NOTE: It is good practice to copy and paste the instructions into notepad and print them in case it is necessary for you to go offline during the cleanup process. To open notepad, navigate to Start Menu > All Programs > Accessories > Notepad. Please remember to copy the entire post so you do not miss any instructions.

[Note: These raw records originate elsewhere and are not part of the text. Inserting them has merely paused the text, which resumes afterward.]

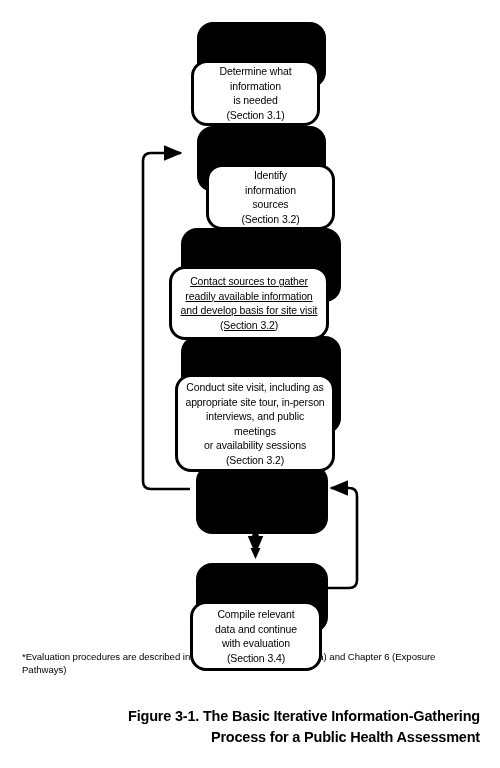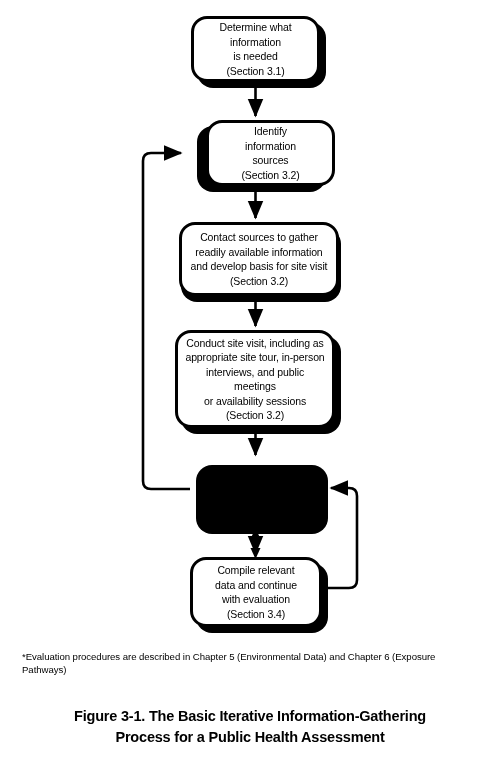--- a/index.html
+++ b/index.html
@@ -33,20 +33,21 @@
     position: absolute;
     box-sizing: border-box;
     border: 3px solid #000000;
     border-radius: 16px;
     background: #ffffff;
     display: flex;
     align-items: center;
     justify-content: center;
     text-align: center;
     z-index: 3;
+    margin-top: 44px;
   }
   .node-shadow {
     position: absolute;
     box-sizing: border-box;
     background: #000000;
     border-radius: 16px;
     z-index: 2;
   }
   .node-text {
     font-size: 10.5px;
@@ -64,21 +65,21 @@
     font-size: 9.6px;
     line-height: 13px;
     color: #000000;
     letter-spacing: -0.05px;
   }
   .figure-caption {
     position: absolute;
     left: 20px;
     top: 706px;
     width: 460px;
-    text-align: center;
+    text-align: right;
     font-size: 14.5px;
     font-weight: bold;
     line-height: 21px;
     color: #000000;
     letter-spacing: -0.2px;
     white-space: pre-line;
   }
 </style>
 </head>
 <body>
@@ -134,29 +135,29 @@
 
   <div class="node-shadow" style="left:197px; top:126px; width:129px; height:66px;"></div>
   <div class="node" style="left:206px; top:120px; width:129px; height:66px;">
     <span class="node-text">Identify
 information
 sources
 (Section 3.2)</span>
   </div>
 
   <div class="node-shadow" style="left:181px; top:228px; width:160px; height:74px;"></div>
-  <div class="node" style="left:179px; top:222px; width:160px; height:74px;">
+  <div class="node" style="left:169px; top:222px; width:160px; height:74px;text-decoration:underline;">
     <span class="node-text">Contact sources to gather
 readily available information
 and develop basis for site visit
 (Section 3.2)</span>
   </div>
 
   <div class="node-shadow" style="left:181px; top:336px; width:160px; height:98px;"></div>
-  <div class="node" style="left:175px; top:330px; width:160px; height:98px;">
+  <div class="node" style="left:175px; top:330px; width:160px; height:98px;align-items:flex-end;">
     <span class="node-text">Conduct site visit, including as
 appropriate site tour, in-person
 interviews, and public meetings
 or availability sessions
 (Section 3.2)</span>
   </div>
 
   <div class="node-shadow" style="left:196px; top:465px; width:132px; height:69px;"></div>
 
   <div class="node-shadow" style="left:196px; top:563px; width:132px; height:70px;"></div>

These are the programs I would like you to run next, if you have any problems with these just skip it and run the next one.

-Security Check-

• Download Security Check by screen317 from

here.

• Save it to your Desktop.
• Double click SecurityCheck.exe and follow the onscreen instructions inside of the black box.
• A Notepad document should open automatically called checkup.txt; please post the contents of that document.

-AdwCleaner-

• Please download

AdwCleaner by Xplode onto your desktop.

• Close all open programs and internet browsers.
  
• Double click on AdwCleaner.exe to run the tool.
  
• Click on Delete.
  
• Confirm each time with Ok.
  
• Your computer will be rebooted automatically. A text file will open after the restart.
  
• Please post the content of that logfile with your next answer.
  
• You can find the logfile at C:\AdwCleaner[s1].txt as well.
  

--RogueKiller--

• Download & SAVE to your Desktop RogueKiller or from here
  
  • Quit all programs that you may have started.
    
  • Please disconnect any USB or external drives from the computer before you run this scan!
    
  • For Vista or Windows 7, right-click and select "Run as Administrator to start"
    
  • For Windows XP, double-click to start.
    
  • Wait until Prescan has finished ...
    
  • Then Click on "Scan" button
    
  • Wait until the Status box shows "Scan Finished"
    
  • click on "delete"
    
  • Wait until the Status box shows "Deleting Finished"
    
  • Click on "Report" and copy/paste the content of the Notepad into your next reply.
    
  • The log should be found in RKreport[1].txt on your Desktop
    
  • Exit/Close RogueKiller+
    

Gringo

[gringo_pr]

Hello

48 Hour bump

It has been more than 48 hours since my last post.

• do you still need help with this?
  
• do you need more time?
  
• are you having problems following my instructions?
  
• if after 48hrs you have not replied to this thread then it will have to be closed!
  

Gringo

[LDTate]

Due to the lack of feedback this topic is closed to prevent others from posting here. If you need this topic reopened, please send a Private Message to any one of the moderating team members. Please include a link to this thread with your request. This applies only to the originator of this thread.

Other members who need assistance please start your own topic in a new thread. Thanks!